Validating over- and under-estimation of COVID-19 deaths

Mistrusting reported COVID-19 death counts, several analysts focus on excess death assessments [28]. Excess deaths however have substantial natural annual fluctuation. E.g., Australia and Thailand saw 7% increases in deaths in 2019 versus 2018. Moreover, excess deaths in 2020–2021reflect both COVID-19 and several death causes that possibly increased or decreased during the pandemic. Death certificates have always been inaccurate [2, 3], but COVID-19 maximizes the challenge of prioritizing multiple comorbidities. In the USA, chain-of-event and contributing factor information in COVID-19 deaths seem congruent in most COVID-19 death certificates [29]. However, congruence does not prove accuracy. In many other countries, death certificates are even more unreliable [30]. Some financial incentives [30] may promote coding for COVID-19. The unavoidable alert that a lethal infectious disease is circulating may also affect death cause attribution.
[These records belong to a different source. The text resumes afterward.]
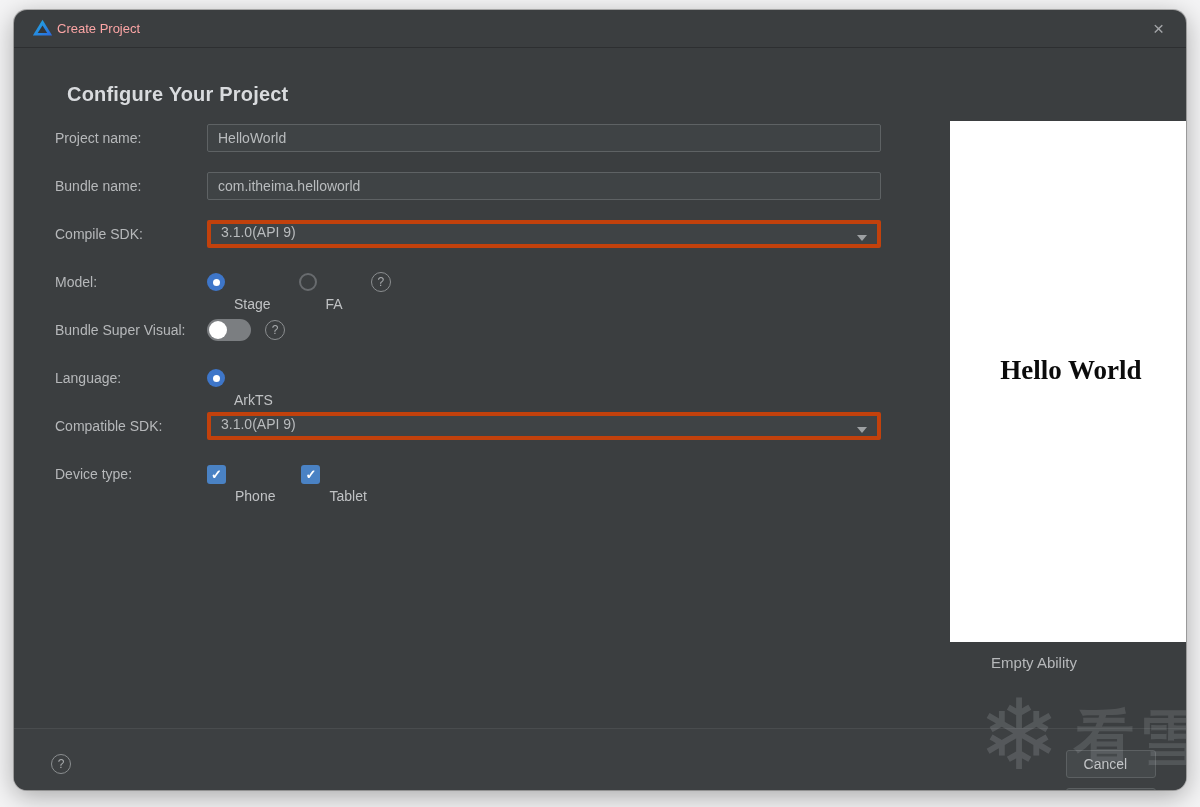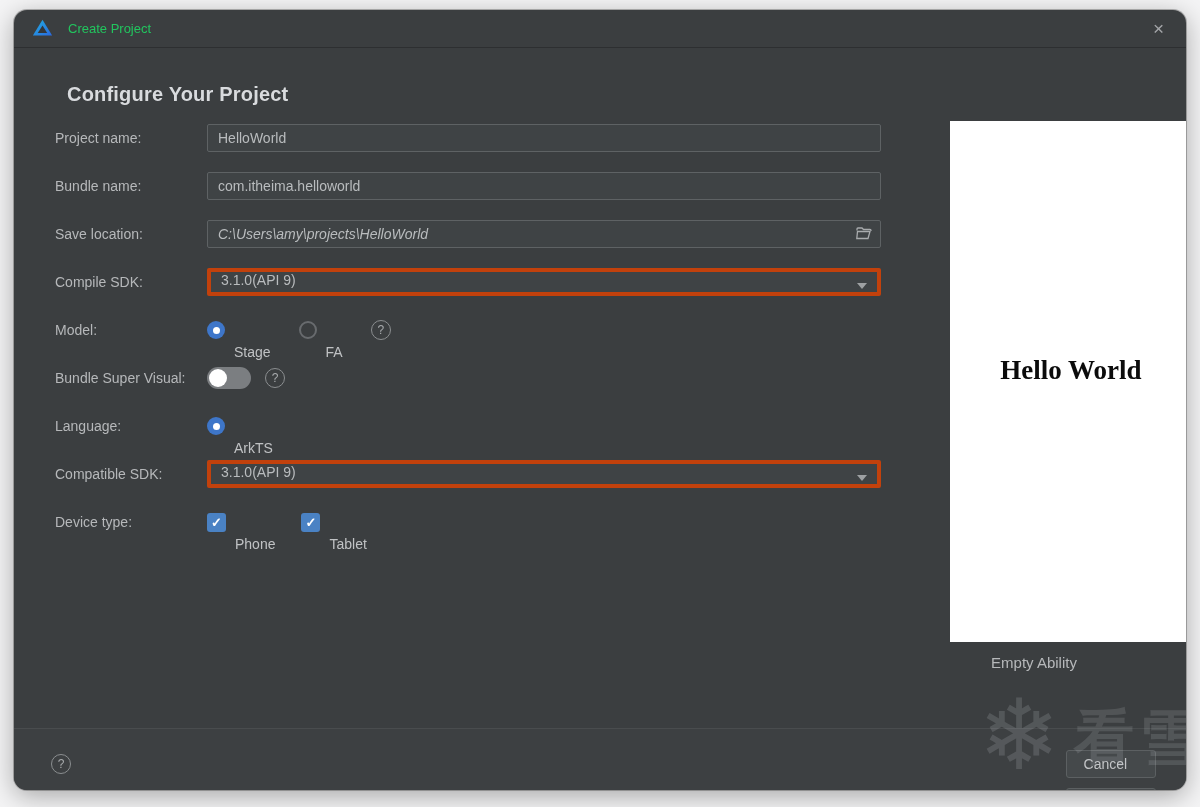--- a/index.html
+++ b/index.html
@@ -7,21 +7,21 @@
 
   .window {
     position:absolute; left:14px; top:10px; width:1172px; height:780px;
     background:#3b3e40; border-radius:13px; overflow:hidden;
     box-shadow:0 6px 26px rgba(0,0,0,.32), 0 0 0 1px rgba(0,0,0,.25);
   }
 
   
   .titlebar { height:38px; display:flex; align-items:center; padding:0 18px; border-bottom:1px solid #2d2f31; }
   .logo { width:21px; height:21px; flex:none; }
-  .win-title { margin-left:15px; font-size:13px; color:#22c55e; }
+  .win-title { margin-left:4px; font-size:13px; color:#fca5a5; }
   .close-btn { margin-left:auto; color:#a3a5a8; font-size:19px; line-height:1; cursor:default; padding:2px 4px; }
 
   
   .heading { position:absolute; left:53px; top:73px; font-size:20px; font-weight:600; color:#d9dbde; letter-spacing:.2px; }
 
   
   .form { position:absolute; left:41px; top:114px; width:826px; }
   .row { display:flex; align-items:center; height:28px; margin-bottom:20px; }
   .row-label { width:152px; flex:none; font-size:14px; color:#b6b8ba; }
   .control { flex:1; display:flex; align-items:center; height:28px; position:relative; }
@@ -108,30 +108,20 @@
       </div>
     </div>
 
     <div class="row">
       <span class="row-label">Bundle name:</span>
       <div class="control">
         <input class="text-input" type="text" value="com.itheima.helloworld" style="">
       </div>
     </div>
 
-    <div class="row">
-      <span class="row-label">Save location:</span>
-      <div class="control">
-        <input class="text-input path" type="text" value="C:\Users\amy\projects\HelloWorld" style="">
-        <svg class="folder-btn" viewBox="0 0 18 18" fill="none" stroke="#a8abad" stroke-width="1.3">
-          <path d="M2 5.5 V4 a1 1 0 0 1 1-1 h4 l1.5 1.5 H15 a1 1 0 0 1 1 1 V6"></path>
-          <path d="M2.5 6.5 h12.5 l-2 7 H1.8 Z"></path>
-        </svg>
-      </div>
-    </div>
 
     <div class="row">
       <span class="row-label">Compile SDK:</span>
       <div class="control">
         <div class="select">
           <span>3.1.0(API 9)</span>
           <span class="caret"></span>
         </div>
       </div>
     </div>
Excess deaths should be scrutinized for death causes accentuated by the pandemic versus by measures taken against the pandemic, e.g. deaths due to disruption of health care, opioid overdoses, suicides, diseases of despair, starvation, tuberculosis, and more [31,32,33,34]. Meticulous audit of medical records may offer insights, but even these records may be erratic. Many medical problems mentioned in free text are not entered in the electronic records’ problem list of COVID-19 patients [35]. Autopsies also find many more problems than are otherwise reported [36]. However, autopsies are exceedingly rare [37].

Overall, given these difficulties, equating excess mortality to COVID-19 itself is probably naïve and flawed. Preliminarily, excess mortality in 2020–2021 has been substantially higher than reported COVID-19 deaths in several countries in Eastern Europe, Africa, Mexico, and India [38]. However, the challenge is to disentangle the contributions of COVID-19 itself versus iatrogenic causes (e.g. use of harmful treatments like hydroxychloroquine [39] and inappropriate mechanical ventilation [40]), overwhelmed health systems due to the pandemic versus disrupted health systems due to aggressive, panic-driven measures, and other causes. Even before the pandemic, an estimated 5 million deaths annually worldwide were due to low-quality healthcare [41]. The pandemic and the response to it probably created further challenges, especially for brittle health systems and brittle societies.